Santi berjalan lebih cepat ke makam Raswa. Begitu sampai di makan putri tercintanya, ia mendengar pria itu sedang khusuk berdoa. Santi menunggu sampai pria itu selesai berdoa.
"Permisi, apa kamu kenal dengan Raswa?" tanya Santi usai orang itu berhenti berdoa.
Sosok pria itu menoleh. Melihat Santi yang dulu hampir jadi ibu mertuanya.
"Apa kabar, Tante?" tanya si pria saat ia berhadapan langsung dengan Santi.

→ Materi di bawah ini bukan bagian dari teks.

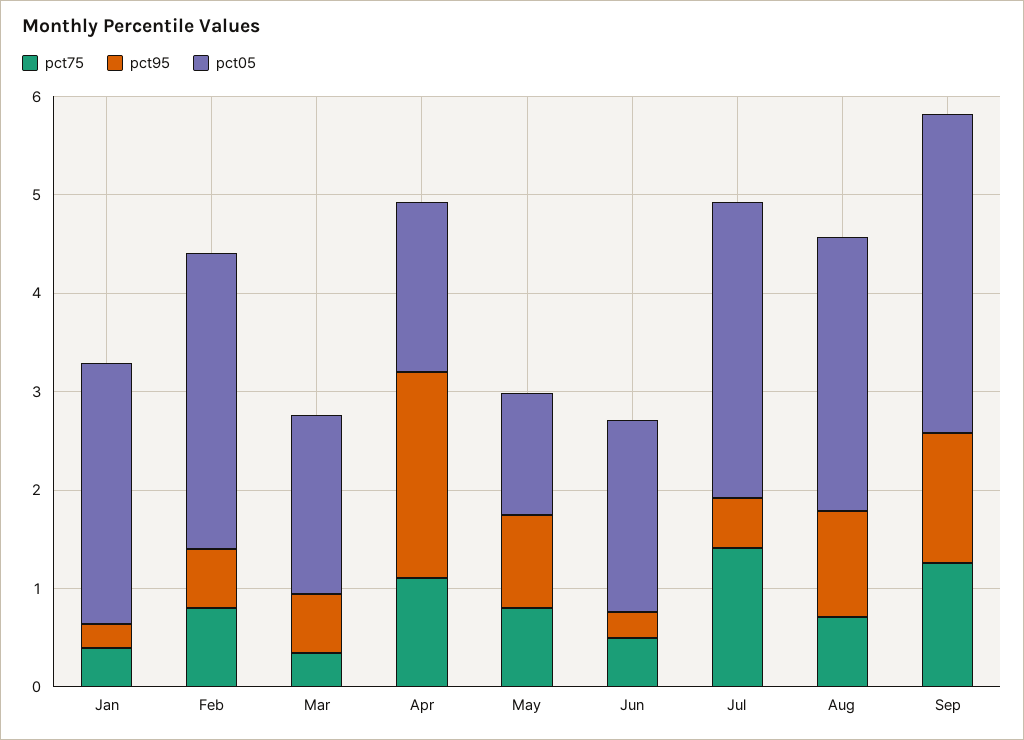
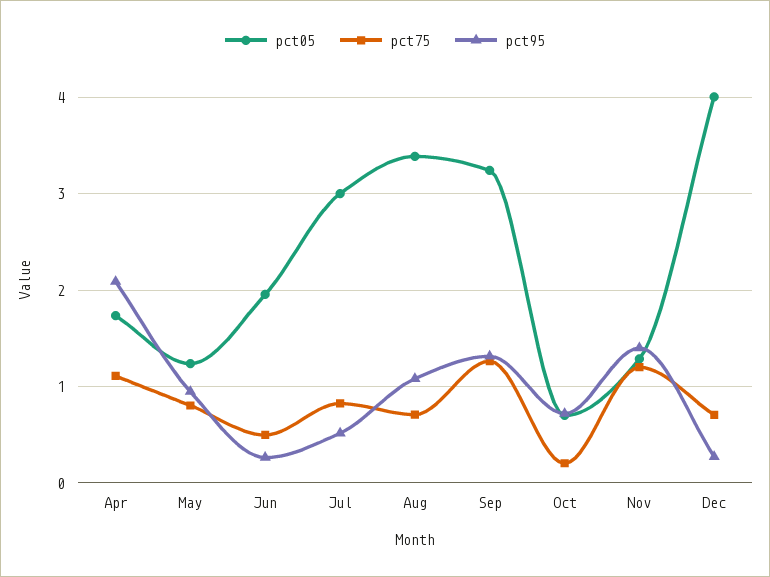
pct75, Jan: 0.4 -> none
pct95, Jan: 0.2 -> none
pct05, Jan: 2.6 -> none
pct75, Feb: 0.8 -> none
pct95, Feb: 0.6 -> none
pct05, Feb: 3 -> none
pct75, Mar: 0.4 -> none
pct95, Mar: 0.6 -> none
pct05, Mar: 1.8 -> none
pct75, Jul: 1.4 -> 0.8
pct05, Aug: 2.8 -> 3.4
pct05, Oct: none -> 0.7
pct75, Oct: none -> 0.2
pct95, Oct: none -> 0.7
pct05, Nov: none -> 1.3
pct75, Nov: none -> 1.2
pct95, Nov: none -> 1.4
pct05, Dec: none -> 4
pct75, Dec: none -> 0.7
pct95, Dec: none -> 0.3

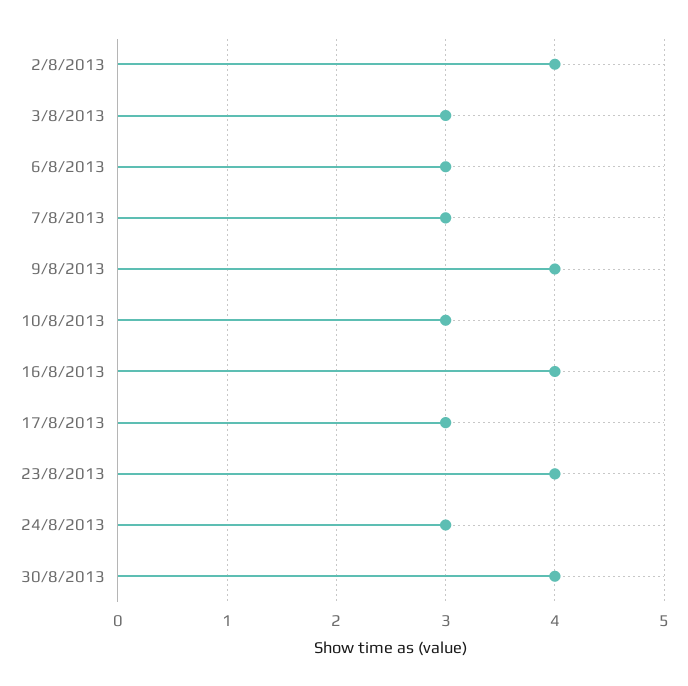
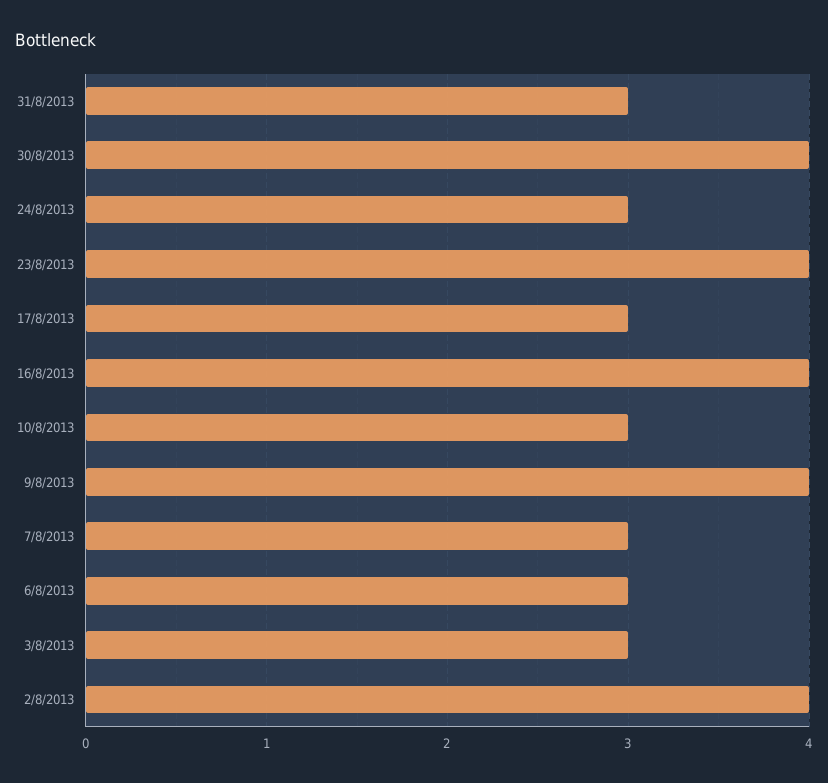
31/8/2013: none -> 3

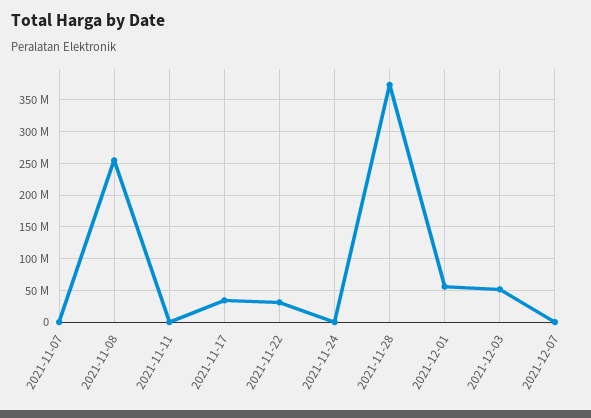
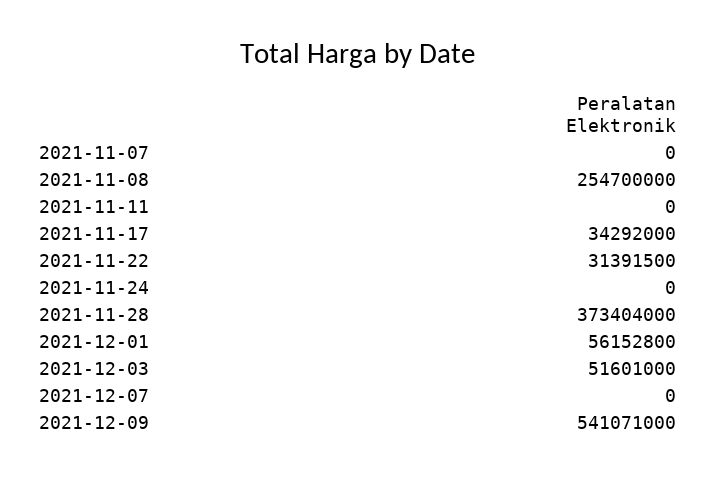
2021-12-09: none -> 541071000

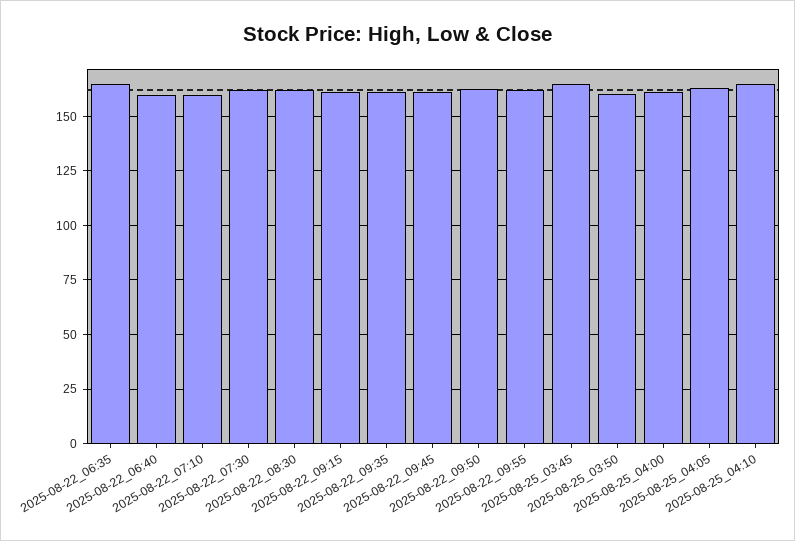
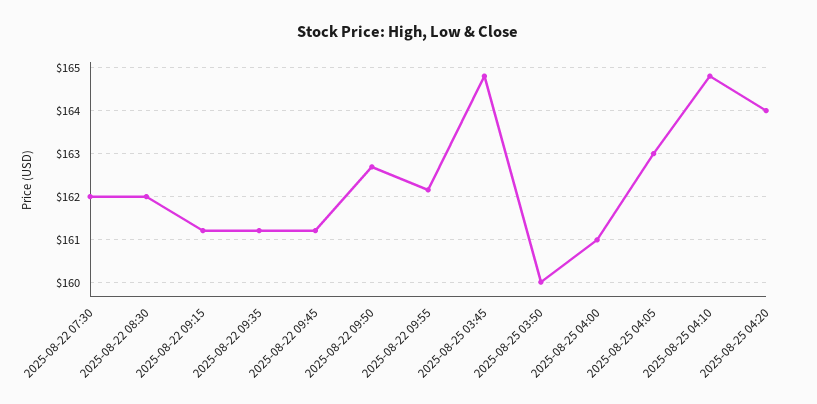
2025-08-22_06:35: 165 -> none
2025-08-22_06:40: 160 -> none
2025-08-22_07:10: 160 -> none
2025-08-25 04:20: none -> 164

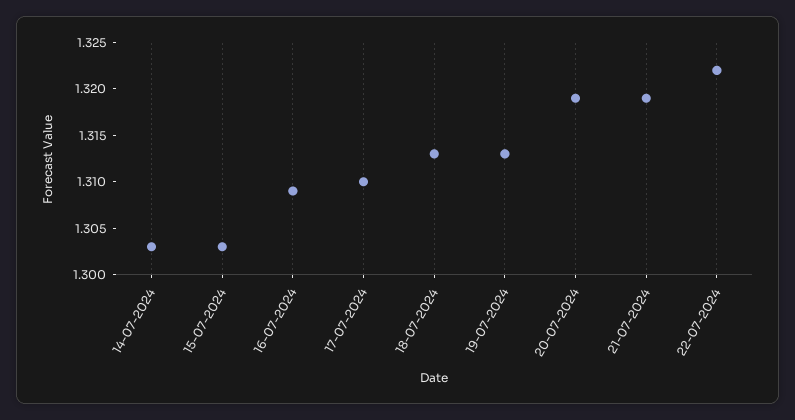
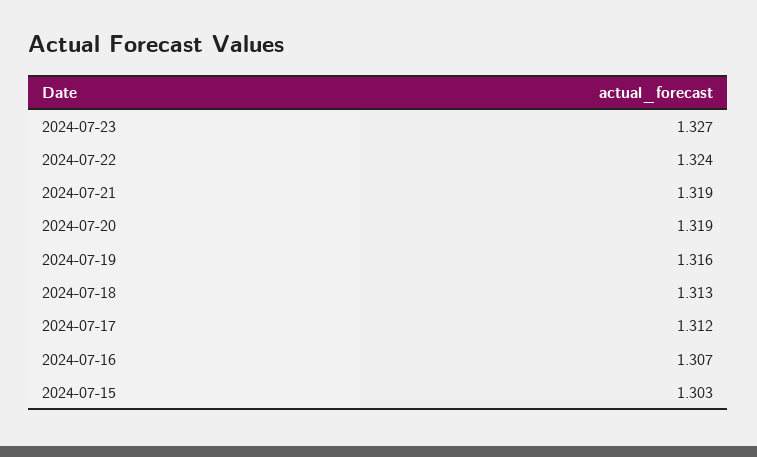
14-07-2024: 1.303 -> none
16-07-2024: 1.309 -> 1.307
17-07-2024: 1.31 -> 1.312
19-07-2024: 1.313 -> 1.316
22-07-2024: 1.322 -> 1.324
2024-07-23: none -> 1.327

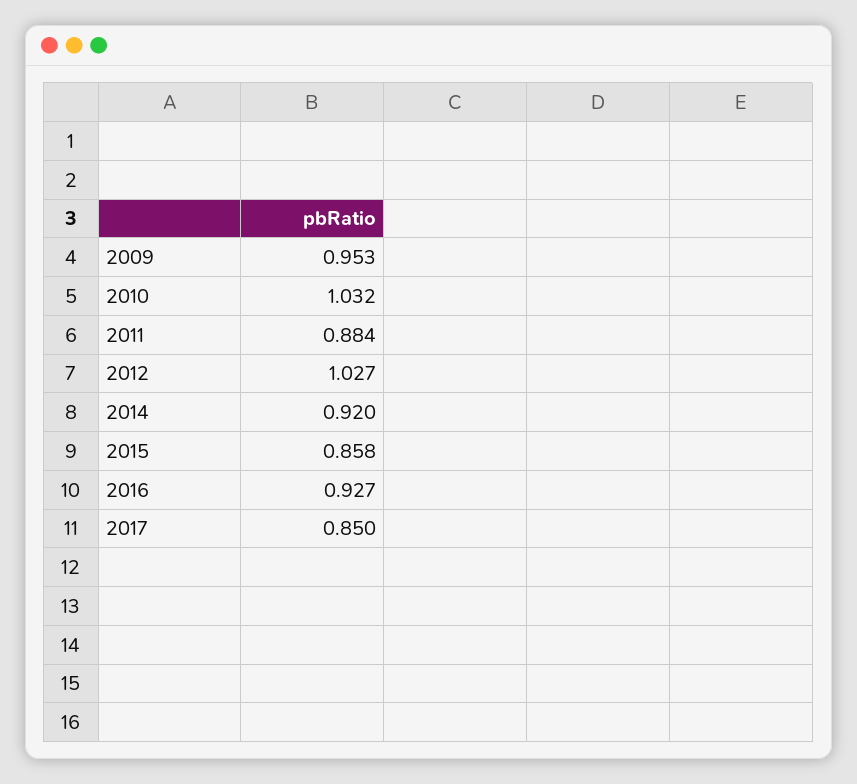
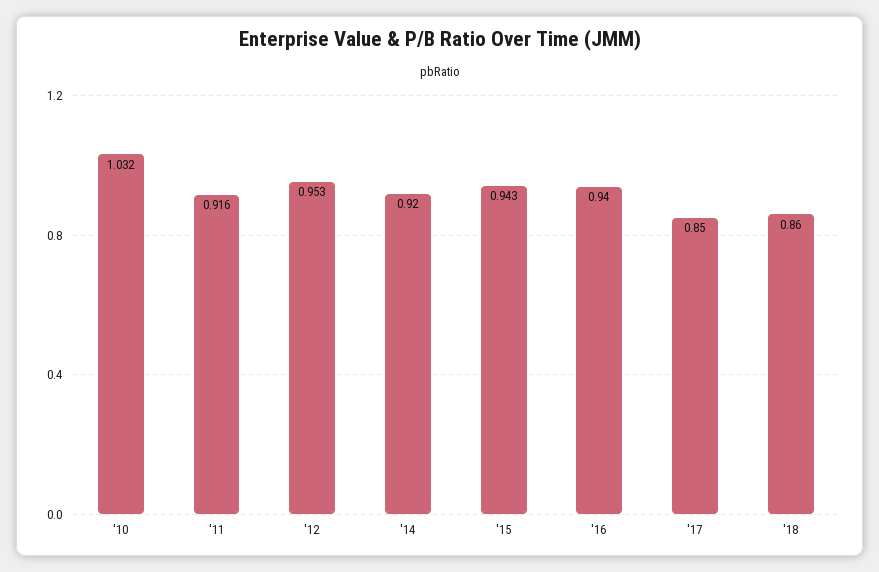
2009: 0.953 -> none
2011: 0.884 -> 0.916
2012: 1.027 -> 0.953
2015: 0.858 -> 0.943
2016: 0.927 -> 0.94
'18: none -> 0.86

Santi syok. Matanya membola sempurna, mulutnya pun bahkan terbuka cukup lebar.
"Kamu!" tunjuk Santi pada pria itu.
"Iya, Tante. Aku kembali!"
Santi tak percaya dengan semua takdir ini. Ia menggeleng keras. Menolak kenyataan yang Ada. Masa lalu dengan pria ini sudah selesai.